Türkiye Psikiyatri Derneği (TPD) bünyesinde kurulan Ruhsal Travma ve Afet Psikiyatrisi Çalışma Birimi'nin düzenlediği “99 Depreminin 20. Yılında Anma ve Kitlesel Travmalar Sempozyumu” sona erdi.
TIKLAYIN - Depremin 20. Yılında "Kitlesel Travmalar Sempozyumu"
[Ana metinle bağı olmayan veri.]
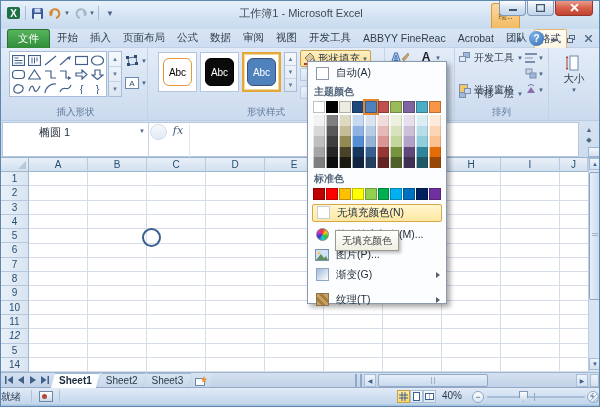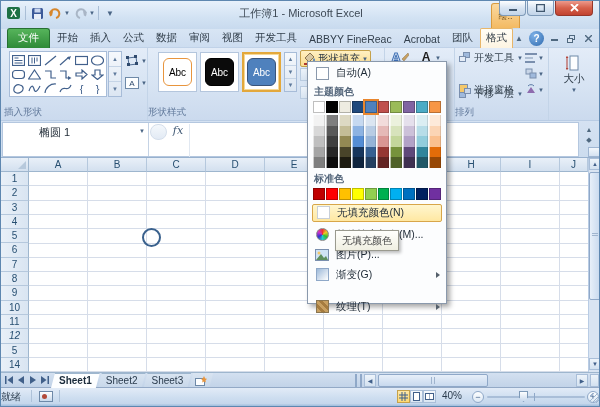--- a/index.html
+++ b/index.html
@@ -21,37 +21,37 @@
               font-size:9px;color:#6B4A14;text-align:center;line-height:24px;overflow:hidden;}
   .win-controls{position:absolute;right:8px;top:0;display:flex;}
   .wbtn{width:27px;height:15px;border:1px solid #7E9AB8;border-top:none;
         background:linear-gradient(#FDFEFF,#D7E4F2 50%,#C3D5E9);border-radius:0 0 4px 4px;
         display:flex;align-items:center;justify-content:center;font-size:9px;color:#40576E;margin-left:1px;}
   .wbtn.close{width:38px;background:linear-gradient(#ED9A8C,#D6604A 50%,#C14331);color:#fff;border-color:#96362A;}
 
   
   .tabrow{position:absolute;left:0;top:28px;width:600px;height:19px;
           background:linear-gradient(#D8E5F4,#CDDDF0);border-bottom:1px solid #C0D2E8;}
-  .tabs{position:absolute;left:6px;top:0;display:flex;height:19px;align-items:flex-end;}
+  .tabs{position:absolute;left:6px;top:0;display:flex;height:19px;align-items:center;}
   .tab{padding:2px 5px 3px 5px;font-size:10.5px;color:#33404D;margin-right:2px;white-space:nowrap;}
   .tab.file{background:linear-gradient(#56B45B,#2E8A38);color:#fff;border-radius:3px 3px 0 0;
             padding:2px 10px 3px 10px;border:1px solid #267031;border-bottom:none;}
   .tab.active{background:linear-gradient(#FFFDF6,#FDF4E2);border:1px solid #E8B66A;border-bottom:none;
               border-radius:2px 2px 0 0;color:#2F3B46;}
   .tabrow-right{position:absolute;right:6px;top:2px;display:flex;align-items:center;gap:3px;}
   .minibtn{width:14px;height:14px;display:flex;align-items:center;justify-content:center;
            font-size:8px;color:#4F687F;}
   .helpbtn{width:15px;height:15px;border-radius:50%;background:radial-gradient(circle at 35% 30%,#7FB2E8,#2F6AAE);
            color:#fff;font-size:10px;font-weight:bold;display:flex;align-items:center;justify-content:center;}
 
   
   .ribbon{position:absolute;left:0;top:47px;width:600px;height:73px;
           background:linear-gradient(#E3ECF8,#D5E2F2 60%,#CBDAEE);border-bottom:1px solid #B9CCE4;}
   .rgroup{position:absolute;top:0;height:72px;border-right:1px solid #C3D4E8;}
-  .rgroup-label{position:absolute;left:0;right:0;bottom:1px;text-align:left;font-size:9.5px;color:#61799B;}
+  .rgroup-label{position:absolute;left:0;right:0;bottom:1px;text-align:center;font-size:9.5px;color:#61799B;}
   .g-insert{left:3px;width:144px;}
   .g-styles{left:147px;width:237px;}
   .g-wordart{left:384px;width:70px;}
   .g-arrange{left:454px;width:94px;}
   .g-size{left:548px;width:50px;border-right:none;}
 
   .gallery{position:absolute;left:5px;top:3px;width:98px;height:46px;background:#fff;
            border:1px solid #A7BCD8;display:grid;grid-template-columns:repeat(6,1fr);padding:1px;}
   .gicon{display:flex;align-items:center;justify-content:center;}
   .gallery-scroll{position:absolute;left:104px;top:3px;width:14px;height:46px;border:1px solid #A7BCD8;
@@ -249,20 +249,21 @@
           </svg>
         </div>
     </div>
   </div>
 
   <div class="tabrow">
     <div class="tabs">
         <div class="tab file">文件</div>
         <div class="tab">开始</div>
         <div class="tab">插入</div>
+        <div class="tab">页面布局</div>
         <div class="tab">公式</div>
         <div class="tab">数据</div>
         <div class="tab">审阅</div>
         <div class="tab">视图</div>
         <div class="tab">开发工具</div>
         <div class="tab">ABBYY FineReac</div>
         <div class="tab">Acrobat</div>
         <div class="tab">团队</div>
         <div class="tab active">格式</div>
       </div>
@@ -759,21 +760,21 @@
       </span>
       <span>图片(P)...</span>
     </div>
     <div class="menu-item" style="margin-top:2px;">
       <span class="mi-icon">
           <span class="grad-ico"></span>
         </span>
       <span>渐变(G)</span>
       <span class="submenu-arrow"></span>
     </div>
-    <div class="menu-item" style="margin-top:14px;">
+    <div class="menu-item" style="margin-top:7px;">
       <span class="mi-icon">
           <span class="tex-ico"></span>
         </span>
       <span>纹理(T)</span>
       <span class="submenu-arrow"></span>
     </div>
   </div>
 
   <div class="tooltip">无填充颜色</div>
Şişli Belediyesi ve İstanbul Tabip Odası’nın katkı sunduğu sempozyumun pazar günkü son gününde ‘Kitlesel Travmalar Bağlamında Bombalamalar Sonrasında Akut Dönem Müdahale’, ‘İnsan Eliyle Oluşan Kitlesel Travmalar’, ‘Adalet Sarsıldığında’ ve ‘Yeniden Varolma Adına Anlam Arayışı konferansları düzenlendi.
TIKLAYIN - "Travmalarla Mücadele Yapısı Gereği Politiktir"
‘Adalet devletin yurttaşını en çok ezdiği nokta”
‘Adalet Sarsıldığında’ panelinde Cumartesi Anneleri adına konuşan İHD Kayıplar Komisyonu üyesi Sebla Arcan şunları söyledi: “
“Bir devletin ya da bir rejimin niteliği yurttaşına dağıttığı adalet ile ölçülür. Bu açıdan devlet yurttaş ilişkisinde adalet her zaman en önemli şeydir.
“Emile Zola der ki ‘Adaletin olmadığı yer vatan değildir.’ Ben bunu ne zaman duydum biliyor musunuz? Cumartesi Anneleri’ni ilk başlatan annelerden biri olan Asiye Karakoç demişti ki ‘Adalet sağlanıncaya kadar ben kendimi bu ülkenin vatandaşı saymayacağım. Ben artık vatansızım.’ Emile Zola’dan 200 yıl kadar sonra adalete ilişkin Emile Zola’yla aynı şeyleri söylemişti.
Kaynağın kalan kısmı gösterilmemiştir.